[Try it] Please print exactly the lines running from the one that contains "- The main goal" to the end of the data, with both lines included.

[Before-and-after change records]
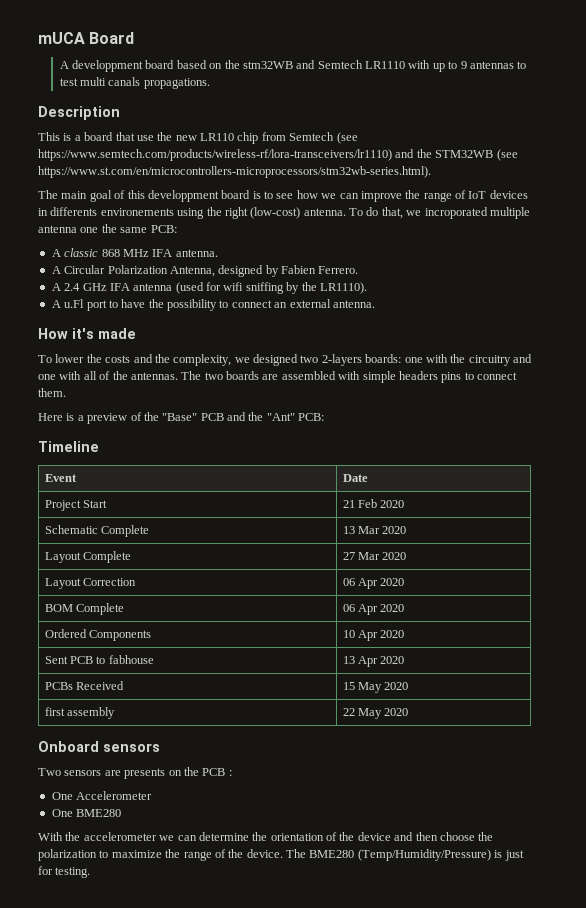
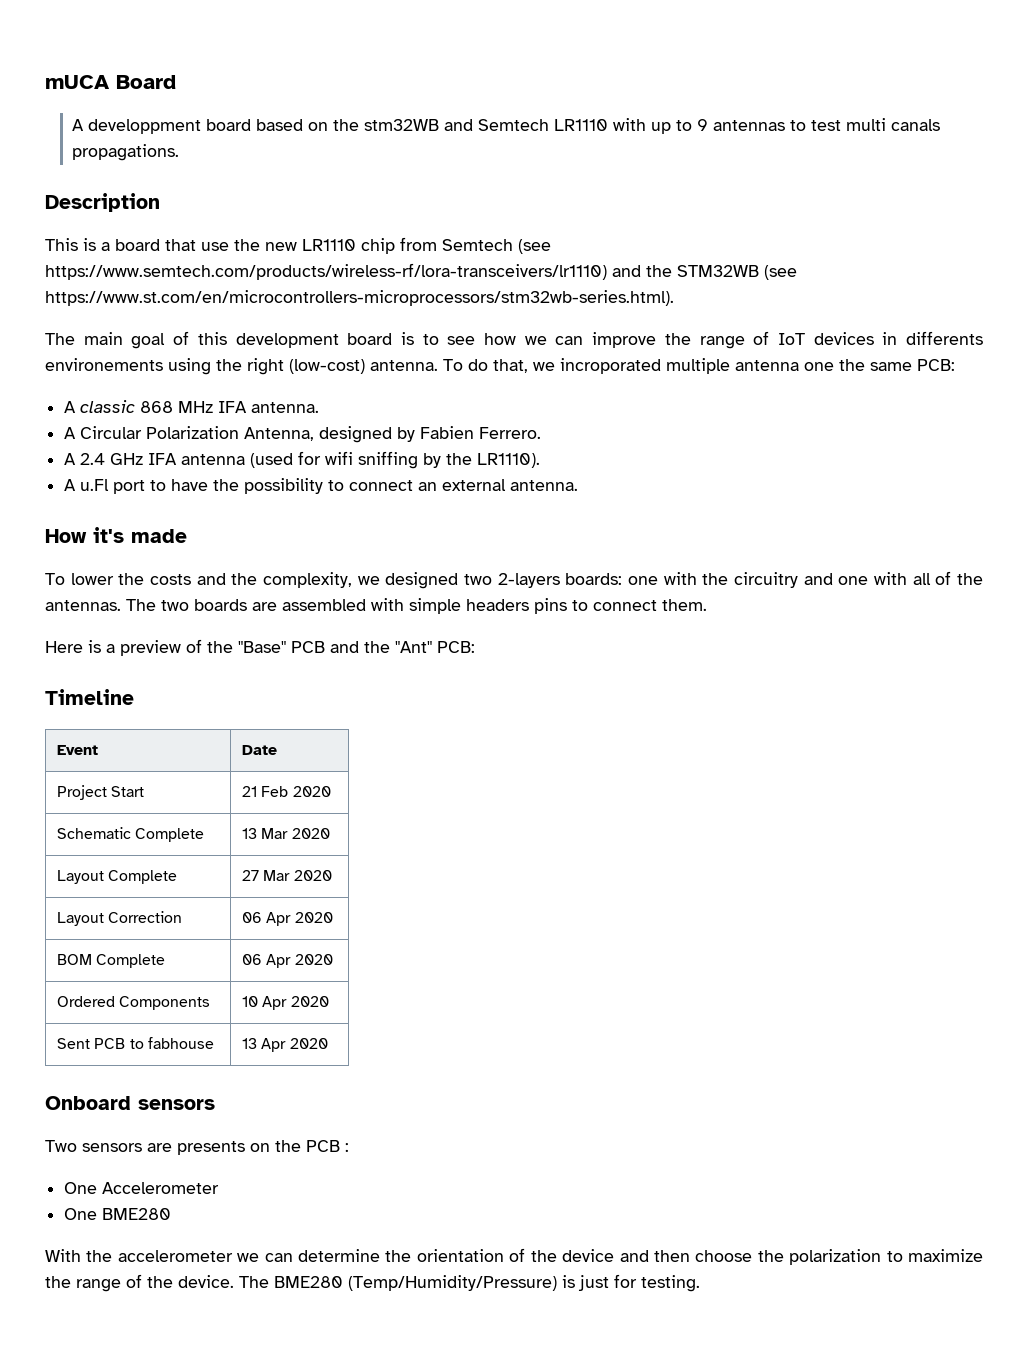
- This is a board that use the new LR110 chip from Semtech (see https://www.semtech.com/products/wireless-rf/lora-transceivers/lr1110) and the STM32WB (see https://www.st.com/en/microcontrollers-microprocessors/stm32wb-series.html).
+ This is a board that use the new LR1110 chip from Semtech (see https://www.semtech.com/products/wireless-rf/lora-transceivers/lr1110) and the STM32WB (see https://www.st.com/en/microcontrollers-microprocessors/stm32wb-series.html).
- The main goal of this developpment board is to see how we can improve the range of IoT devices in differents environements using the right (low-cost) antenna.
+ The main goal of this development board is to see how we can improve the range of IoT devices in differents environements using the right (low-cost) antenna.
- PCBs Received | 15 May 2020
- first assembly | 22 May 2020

[Answer to this exercise]
- The main goal of this developpment board is to see how we can improve the range of IoT devices in differents environements using the right (low-cost) antenna.
+ The main goal of this development board is to see how we can improve the range of IoT devices in differents environements using the right (low-cost) antenna.
- PCBs Received | 15 May 2020
- first assembly | 22 May 2020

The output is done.